2. The 1st respondent-owner of the auto remained ex parte before the tribunal is not served and the dismissal of the appeal against the owner no way fatal as remained exparte before the tribunal. In this regard, in M.Chakradhara Rao v. Y.Baburao[1], the Division Bench of this Court at paragraph No.12 held that statutory liability of the insurance company, in the absence of the owner of the crime vehicle in the appeal filed by the claimants, can be decided and maintainable. As held also in New India Assurance Company Limited v. Harijana Babakka[2]  for fixing statutory liability, the presence of the owner at the appellate stage is not necessary. The same was also quoted with approval in G.Aravind Kumar v. Md Sadat Ali[3]. Thus, the contention that the appeal is not maintainable without impleading owner of the vehicle as co-respondent against the insurer of the vehicle is not sustainable and thereby it can be taken up for hearing. The parties hereinafter are referred to as arrayed before the Tribunal for the sake of convenience in the appeal
3. The learned counsel for the 2nd respondent-Insurer who also  contended that the award of the tribunal is a reasoned one and there is no proof of the accident and involvement of the vehicle and thereby for this Court while sitting in appeal there is nothing to interfere, hence to dismiss the appeal.
4). Now the points that arise for consideration in the appeal are:
1.    Whether the dismissal award of the tribunal is not correct  and requires interference by this Court while sitting in appeal  if so what just compensation to arrive and with what rate of interest?

2.    To what result?
POINT-1:
5.  The alleged accident and sustaining of injury was on 08.03.2003. The claimant as P.W.1 deposed that immediately after the occurrence she was shifted to government hospital, Nizamabad.  The law is set in motion by Ex.A.1 F.I.R. dated 14.05.2003 which is five days after the accident.

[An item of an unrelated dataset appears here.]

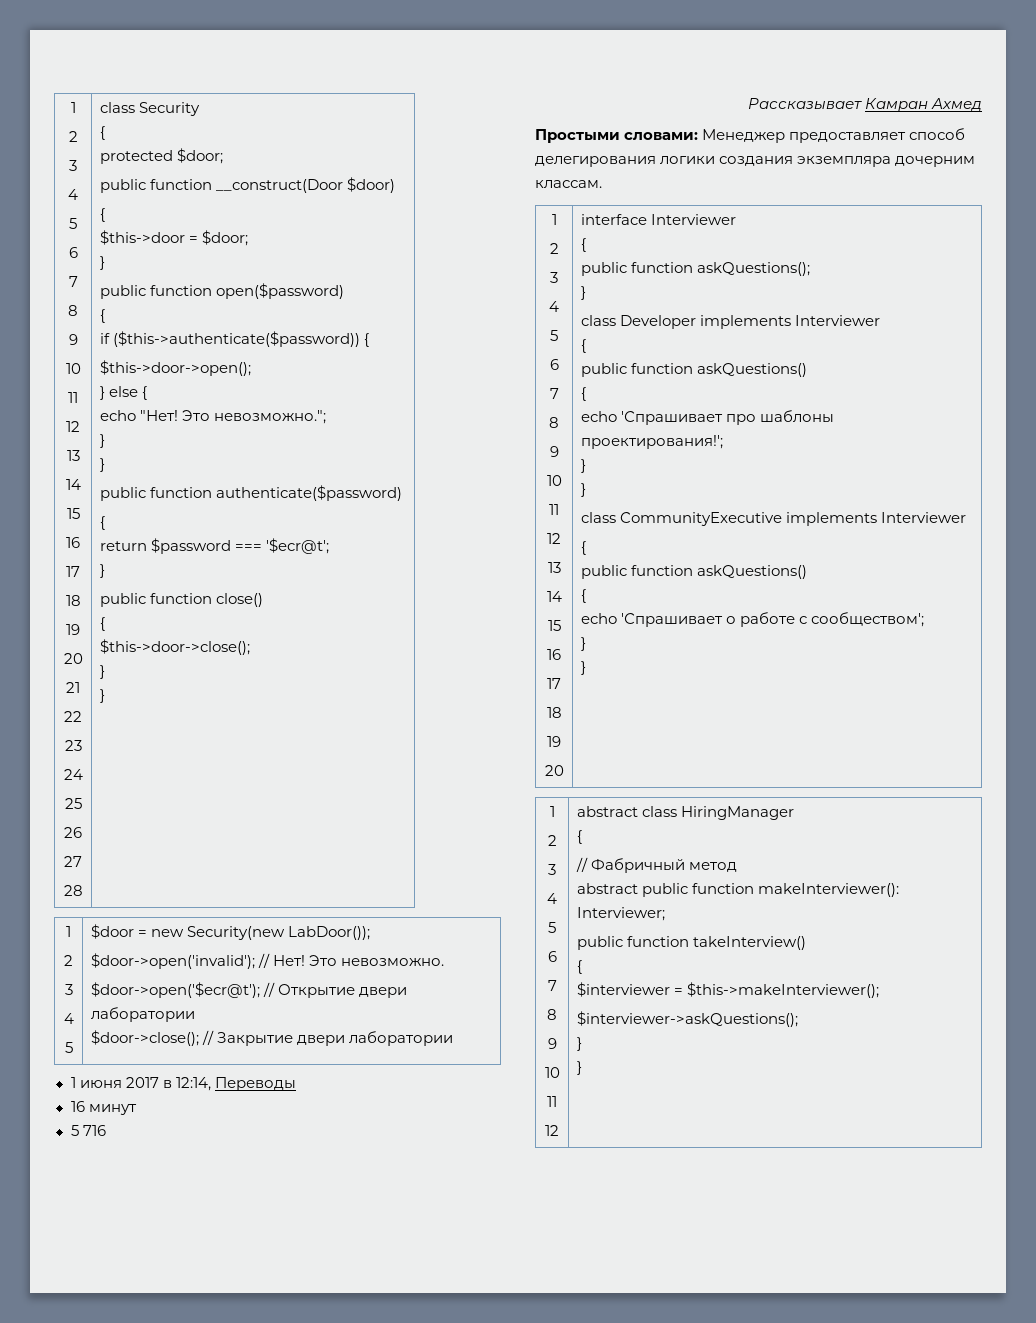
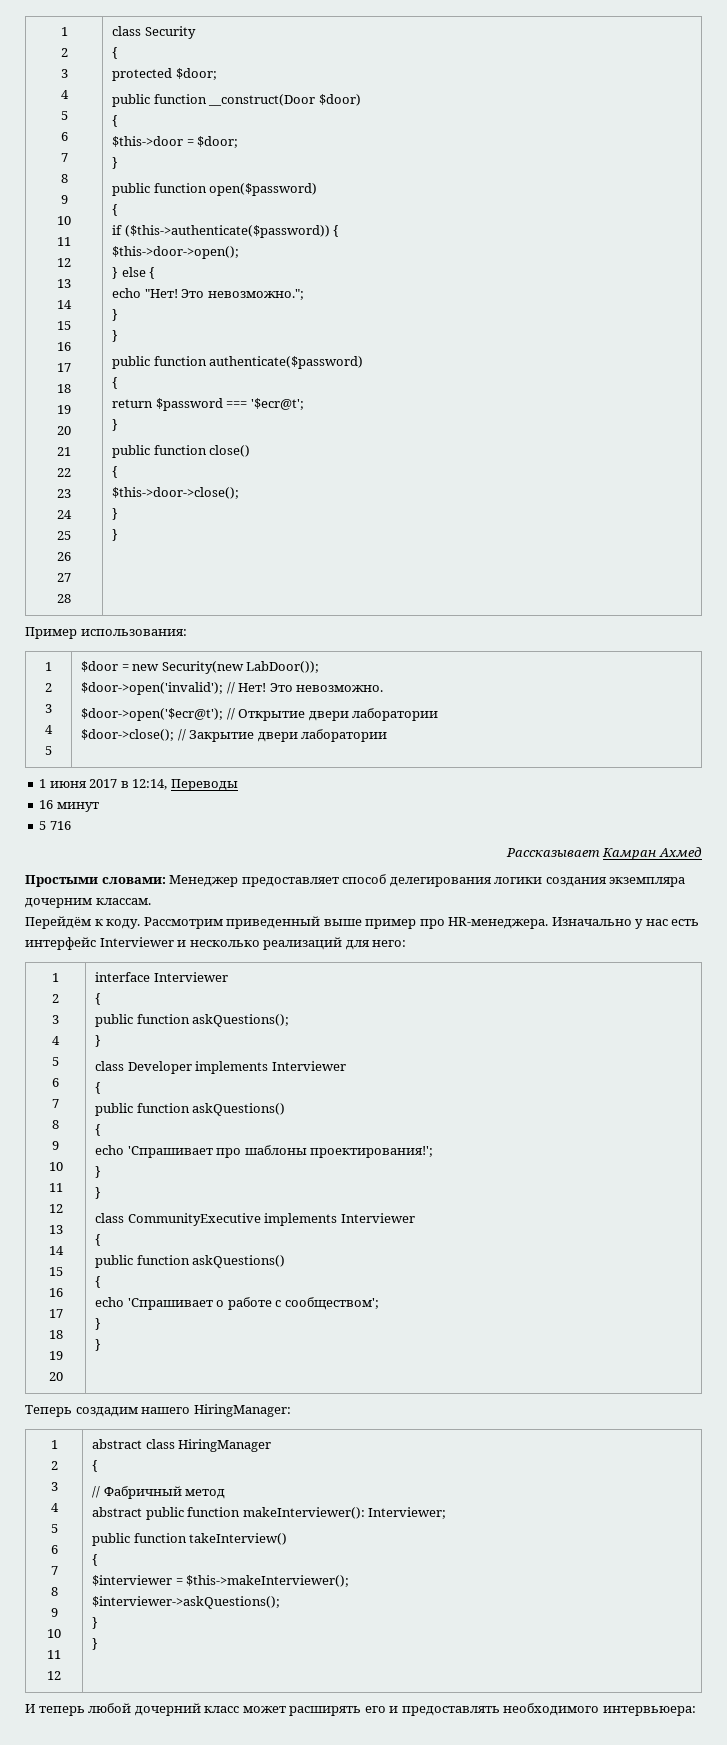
+ Пример использования:
+ Перейдём к коду. Рассмотрим приведенный выше пример про HR-менеджера. Изначально у нас есть интерфейс Interviewer и несколько реализаций для него:
+ Теперь создадим нашего HiringManager:
+ И теперь любой дочерний класс может расширять его и предоставлять необходимого интервьюера:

The Ex.A.1 FIR report of the injured shows that on 08.05.2003 she was one of the passengers in the auto bearing No.AP 25 U 1862 from Kallur village to go to Government hospital, Nizamabad and when the auto reached in front of the hospital and when she got down, there was altercation between her and auto driver regarding payment thereby she again boarded the auto and the auto driver therefrom rashly and negligently driven the auto, due to which she fell down from the auto and sustained injuries to her both legs and to other parts of the body and admitted in the government hospital and it was at about 10.00 A.M., the occurrence took place and she is undergoing treatment and there was a delay therefrom.  The police registered the case against the auto driver and filed charge sheet covered by Ex.A.3 under Section 337 and 338 of I.P.C. and the doctor who issued wound certificate(Ex.A.5) was cited as L.W.2 besides the claimant as L.W.1.  The police investigation shows the occurrence took place and the claimant sustained injuries in the accident.  The wound certificate issued by the government doctor L.W.2 of the Ex.A.5 charge sheet also shows there is a fracture to the left ankle and another simple injury to the left cheek. The tribunal should have considered this material aspect of evidence which establishes the accident in awarding compensation. Thus, the dismissal of the claim by the tribunal is unsustainable and to be set aside.
6. Now coming to the quantum of compensation there is no other evidence available on record but for to say she was treated for the so called fracture of left ankle.  Thereby an amount of Rs.20,000/-  for the fracture with pain and sufferance, Rs.2,000/- for other simple injury and Rs.10,000/- towards medical expenses, loss of earnings, attendant and transport charges in all Rs.32,000/- is just to award.  
7. Coming to the rate of interest, from the settled proposition of law in TN Transport Corporation v. Raja Priya[4], Sarla Verma v. Delhi Transport Corporation[5] and from the latest expression of the Apex Court in Rajesh v. Rajbir Singh[6], the interest is awarded at 7½% p.a. Accordingly, Point-1 for consideration is answered.
POINT -2:
8. In the result, the appeal is partly allowed by setting aside the dismissal award of the tribunal and by awarding compensation of Rs.32,000/-(Rupees thirty two thousand only) with interest at 7½% p.a. from the date of appeal filed till realization/deposit with notice.  Respondents are directed to deposit said amount with interest within one month from today, failing which the claimant can execute and recover.  On such deposit or execution and recovery, the claimant is permitted to withdraw the same. There is no order as to costs in the appeal.
9. Consequently, miscellaneous petitions, if any, pending in this appeal, shall stand closed.
_______________________
               Dr. B. SIVA SANKARA RAO, J

Date:19.02.2014

VVR




[1] 2001 (1) ALT 495 DB
[2] 1992 (2)ALT 155
[3] (2011)(4) ALD 804
[4] (2005) 6 SCC 236
[5] 2009 ACJ 1298
[6] 2013(4)ALT 35(SC)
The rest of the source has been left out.